Bırakın saldırsınlar. Bırakın karşı dursunlar. Bırakın
Türkiye'nin gelecek ufkunu karartmaya çalışsınlar. Bırakın yüz
yıllık emperyal tortularla hastalık yaymaya devam etsinler. Bırakın
Türkiyeli olmaktan daha çok Amerikalı, Alman, İngiliz, İsrailli ya
da Rus olsunlar. Bırakın ekonomik alanda, siyasi alanda,
entelektüel alanda birer “iç işgalci” gibi hareket etsinler.
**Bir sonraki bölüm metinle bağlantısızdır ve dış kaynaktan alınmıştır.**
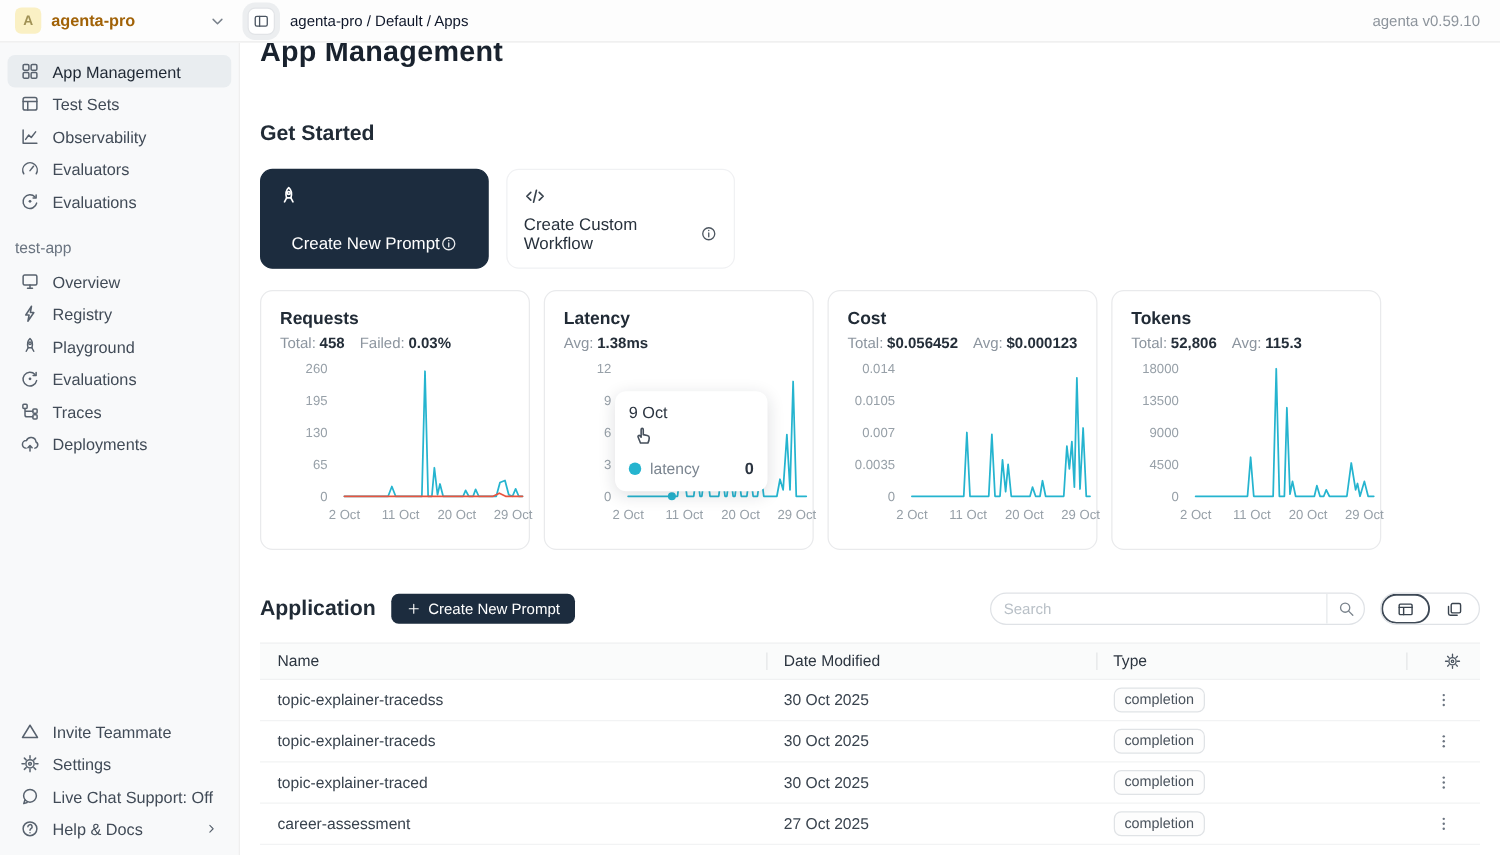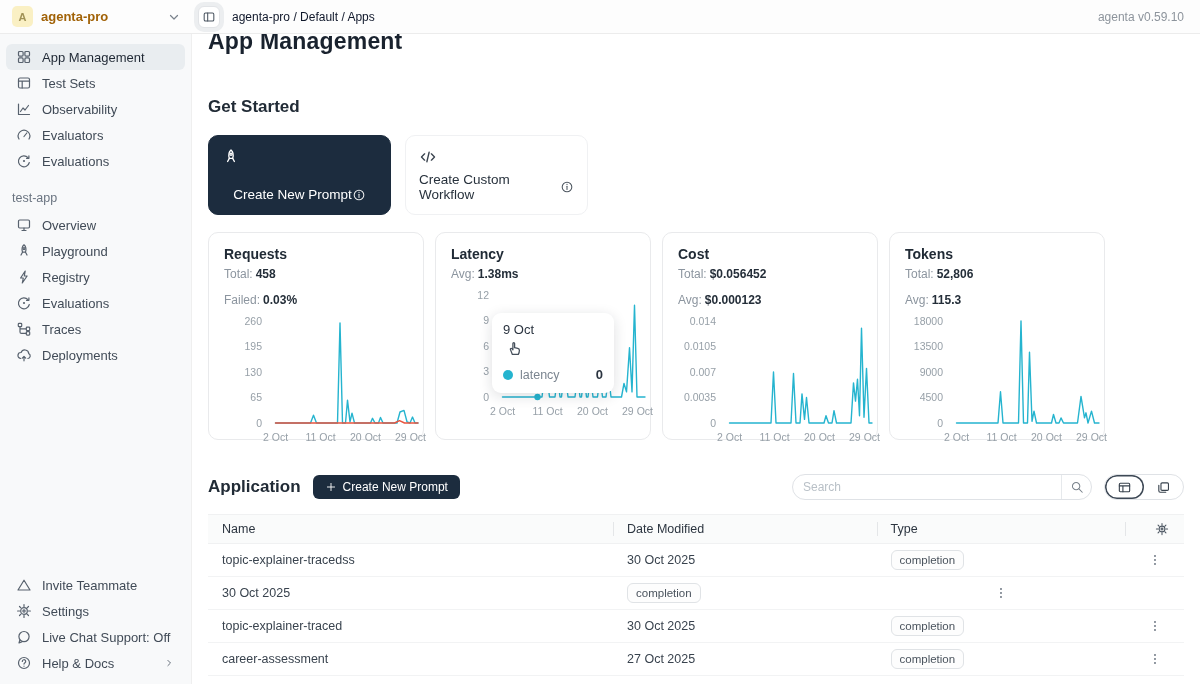--- a/index.html
+++ b/index.html
@@ -52,21 +52,21 @@
   .gs-card.dark .ic { color:#fff; }
   .gs-label-row { display:flex; align-items:center; justify-content:center;
                   font-size:13.5px; font-weight:500; }
   .gs-label-row .ic { width:14px; height:14px; opacity:.9; }
 
   
   .metrics-row { display:flex; gap:11px; margin-top:17px; }
   .metric-card { width:216px; height:208px; background:#fff; border:1px solid #e9eaec;
                  border-radius:10px; padding:13px 15px 8px; position:relative; }
   .mc-title { font-size:14px; font-weight:700; color:#212b36; }
-  .mc-stats { margin-top:5px; font-size:12px; color:#8c959f; display:flex; gap:12px;flex-direction:column; }
+  .mc-stats { margin-top:5px; font-size:12px; color:#8c959f; display:flex; gap:12px; }
   .mc-stats b { color:#242e39; font-weight:700; margin-left:3px; }
   .chart { margin-top:4px; width:203px; height:138px; display:block; }
   .tick { font-size:10.5px; fill:#97a0a8; }
 
   .chart-tooltip { position:absolute; left:56px; top:80px; width:122px; height:80px;
                    background:#fff; border-radius:9px; box-shadow:0 3px 14px rgba(20,30,40,.14);
                    padding:9px 11px; z-index:3; }
   .tt-date { font-size:13px; font-weight:500; color:#2b3440; }
   .tt-cursor { position:absolute; left:14px; top:26px; width:17px; height:17px; color:#454f5b; }
   .tt-row { position:absolute; left:11px; right:11px; bottom:11px; display:flex; align-items:center; gap:7px; }
@@ -198,34 +198,34 @@
           <svg viewBox="0 0 16 16" fill="none" stroke="currentColor" stroke-width="1.2" stroke-linecap="round" stroke-linejoin="round">
             <rect x="2.5" y="3" width="11" height="8" rx="1.2"></rect>
             <path d="M6 13.5h4M8 11v2.5"></path>
           </svg>
         </span>
         <span>Overview</span>
       </div>
       <div class="sb-item">
         <span class="ic">
           <svg viewBox="0 0 16 16" fill="none" stroke="currentColor" stroke-width="1.2" stroke-linecap="round" stroke-linejoin="round">
+            <path d="M9.2 2 4.6 9h2.7l-1 5 4.8-7H8.3l.9-5z"></path>
+          </svg>
+        </span>
+        <span>Registry</span>
+      </div>
+      <div class="sb-item">
+        <span class="ic">
+          <svg viewBox="0 0 16 16" fill="none" stroke="currentColor" stroke-width="1.2" stroke-linecap="round" stroke-linejoin="round">
             <path d="M8 1.8c1.8 1.6 2.4 4.4 1.5 7.4h-3C5.6 6.2 6.2 3.4 8 1.8z"></path>
             <path d="M6.5 9.2 5 12m4.5-2.8L11 12"></path>
             <circle cx="8" cy="5.6" r="1"></circle>
           </svg>
         </span>
         <span>Playground</span>
-      </div>
-      <div class="sb-item">
-        <span class="ic">
-          <svg viewBox="0 0 16 16" fill="none" stroke="currentColor" stroke-width="1.2" stroke-linecap="round" stroke-linejoin="round">
-            <path d="M9.2 2 4.6 9h2.7l-1 5 4.8-7H8.3l.9-5z"></path>
-          </svg>
-        </span>
-        <span>Registry</span>
       </div>
       <div class="sb-item">
         <span class="ic">
           <svg viewBox="0 0 16 16" fill="none" stroke="currentColor" stroke-width="1.2" stroke-linecap="round" stroke-linejoin="round">
             <path d="M13.3 9.5A5.5 5.5 0 1 1 12 4.6"></path>
             <path d="M12.9 2.9v2.4h-2.4"></path>
             <circle cx="8" cy="8" r="1.1" fill="currentColor" stroke="none"></circle>
           </svg>
         </span>
         <span>Evaluations</span>
@@ -497,20 +497,21 @@
             <span class="ic">
               <svg viewBox="0 0 16 16" fill="none" stroke="currentColor" stroke-width="1.2" stroke-linecap="round" stroke-linejoin="round">
                 <circle cx="8" cy="3.5" r="1.1" fill="currentColor" stroke="none"></circle>
                 <circle cx="8" cy="8" r="1.1" fill="currentColor" stroke="none"></circle>
                 <circle cx="8" cy="12.5" r="1.1" fill="currentColor" stroke="none"></circle>
               </svg>
             </span>
           </div>
         </div>
         <div class="t-row">
+          <div class="td">topic-explainer-traceds</div>
           <div class="td">30 Oct 2025</div>
           <div class="td"><span class="badge">completion</span></div>
           <div class="row-menu">
             <span class="ic">
               <svg viewBox="0 0 16 16" fill="none" stroke="currentColor" stroke-width="1.2" stroke-linecap="round" stroke-linejoin="round">
                 <circle cx="8" cy="3.5" r="1.1" fill="currentColor" stroke="none"></circle>
                 <circle cx="8" cy="8" r="1.1" fill="currentColor" stroke="none"></circle>
                 <circle cx="8" cy="12.5" r="1.1" fill="currentColor" stroke="none"></circle>
               </svg>
             </span>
Amaçlarına ulaşmak için, Türkiye'yi durdurmak için küresel
istihbarat ağıyla, terör örgütleriyle oynaşsınlar. Küçücük
meseleleri Türkiye'nin en önemli sorunuymuş gibi öne çıkarsınlar,
zihin karatsınlar. Bırakın yapabildikleri kadar düşmanlık
yapsınlar, vatanlarına ve milletlerine sövsünler.
Kut-ul Amare'yi niye şimdi hatırladık?
Tarih küçük insanların oyuncağı değildir. Büyük düşünenlerin, büyük
mücadeleler verenlerin, büyük hayalleri olanların hikayesidir.
Onlar kaybedenlerdir. Bugün sesleri çok çıksa da, bugün başkent
başkent dolaşsalar da, onlar tarihin kaybedenleridir. Bir süre
sonra sesleri kaybolup gidecektir. Çünkü onlar, tarih yapıcı
güçlerini, niteliklerini, dinamiklerini çoktan kaybettiler. Onlar,
o Soğuk Savaş artığı düşüncelerle bugünden sonra ancak ve ancak
birer malzeme olmaktan öte rol oynayamayacaklar, kendilerine bundan
fazlası verilmeyecektir.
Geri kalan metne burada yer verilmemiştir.